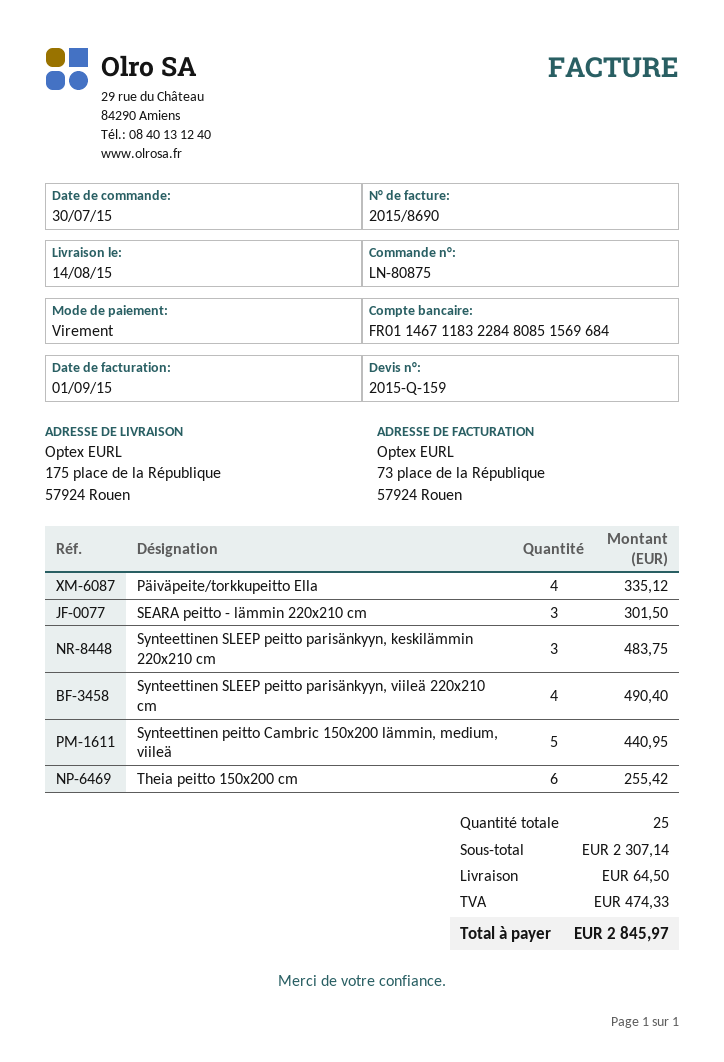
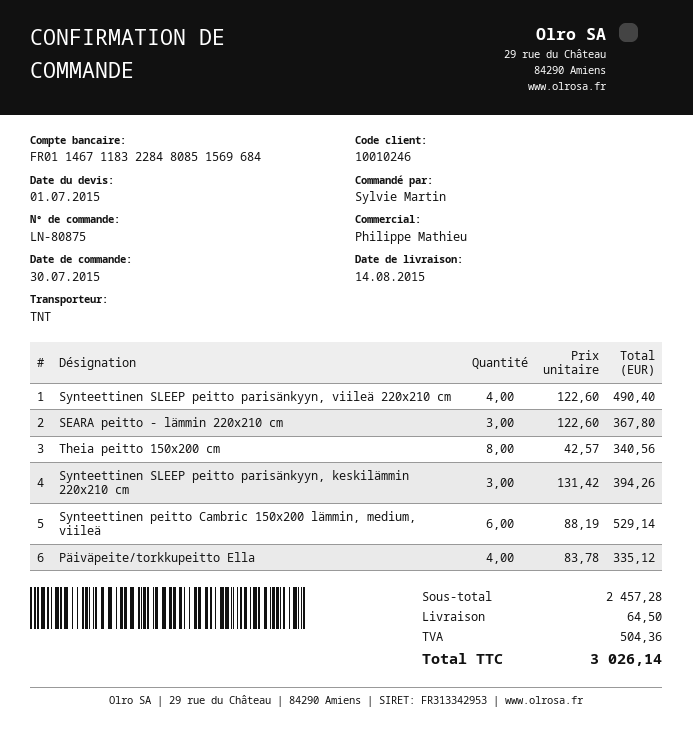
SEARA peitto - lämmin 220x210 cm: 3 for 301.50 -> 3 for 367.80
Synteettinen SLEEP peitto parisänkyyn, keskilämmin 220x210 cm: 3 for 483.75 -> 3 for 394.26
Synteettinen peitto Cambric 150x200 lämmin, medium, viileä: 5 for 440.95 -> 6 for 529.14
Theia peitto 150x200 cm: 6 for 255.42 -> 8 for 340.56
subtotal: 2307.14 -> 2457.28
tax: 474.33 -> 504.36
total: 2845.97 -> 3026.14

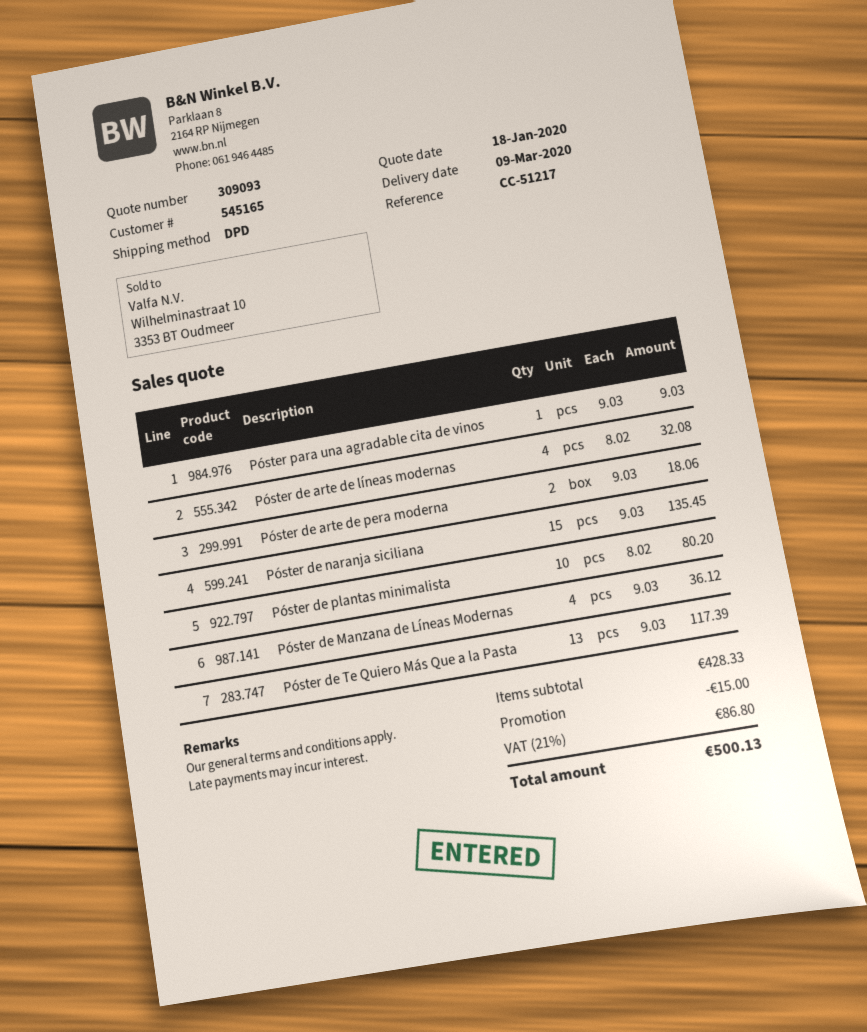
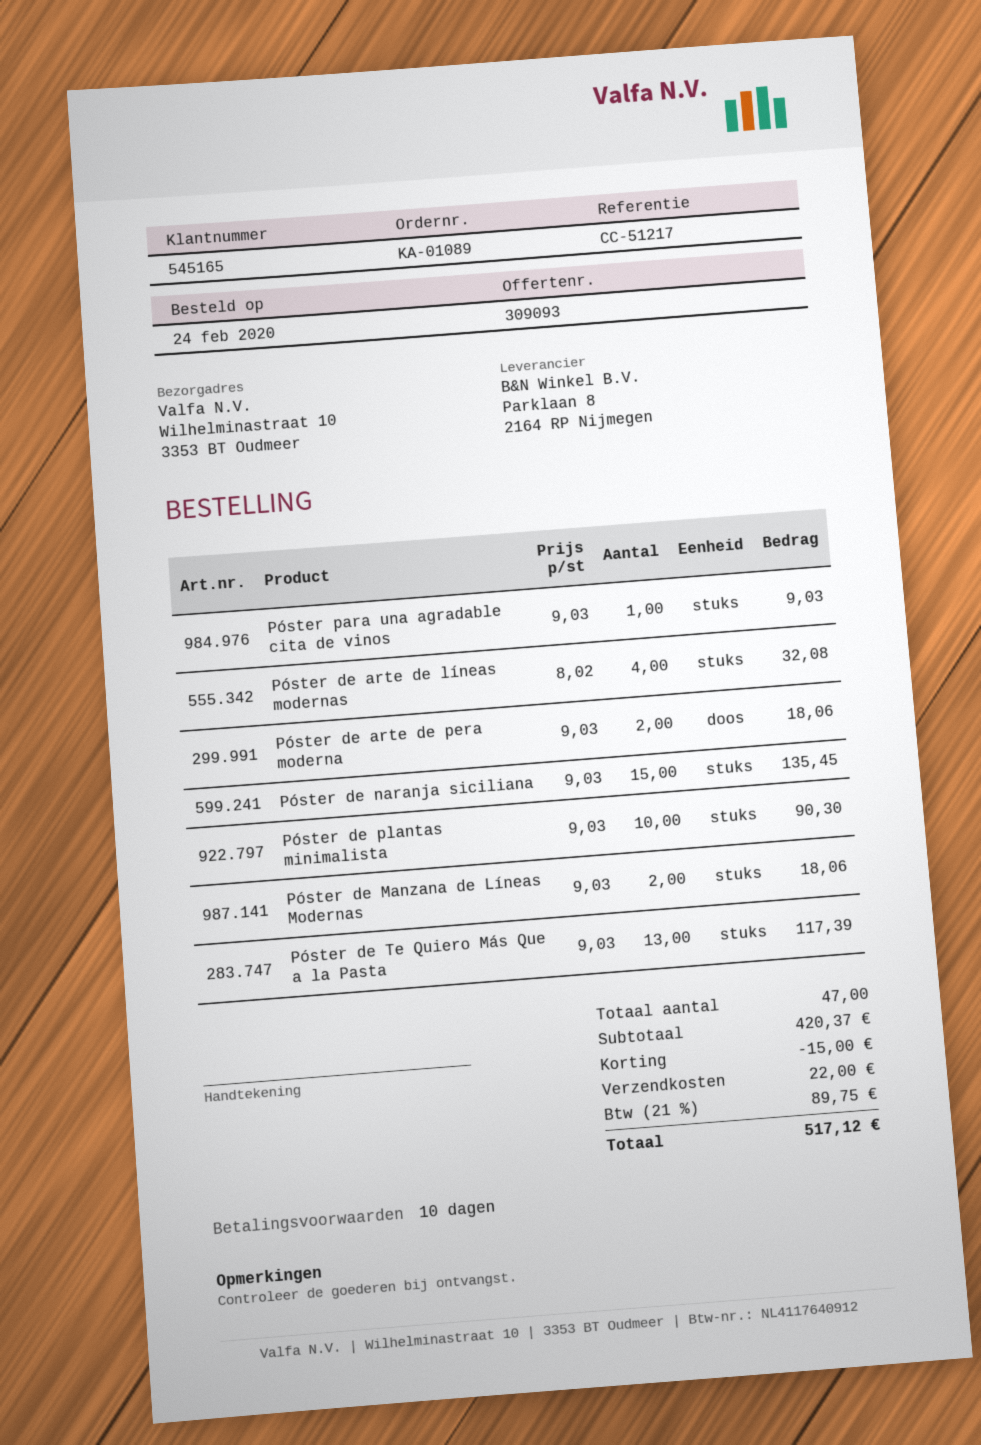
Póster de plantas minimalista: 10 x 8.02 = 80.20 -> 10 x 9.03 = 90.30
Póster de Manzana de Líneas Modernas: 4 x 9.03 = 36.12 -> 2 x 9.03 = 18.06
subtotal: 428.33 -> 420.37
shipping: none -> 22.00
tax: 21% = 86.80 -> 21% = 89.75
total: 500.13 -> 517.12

▸ THE PROBLEM
Your answer should be every line from the material above in which the word "peitto" appears.

▸ OUTPUT
SEARA peitto - lämmin 220x210 cm: 3 for 301.50 -> 3 for 367.80
Synteettinen SLEEP peitto parisänkyyn, keskilämmin 220x210 cm: 3 for 483.75 -> 3 for 394.26
Synteettinen peitto Cambric 150x200 lämmin, medium, viileä: 5 for 440.95 -> 6 for 529.14
Theia peitto 150x200 cm: 6 for 255.42 -> 8 for 340.56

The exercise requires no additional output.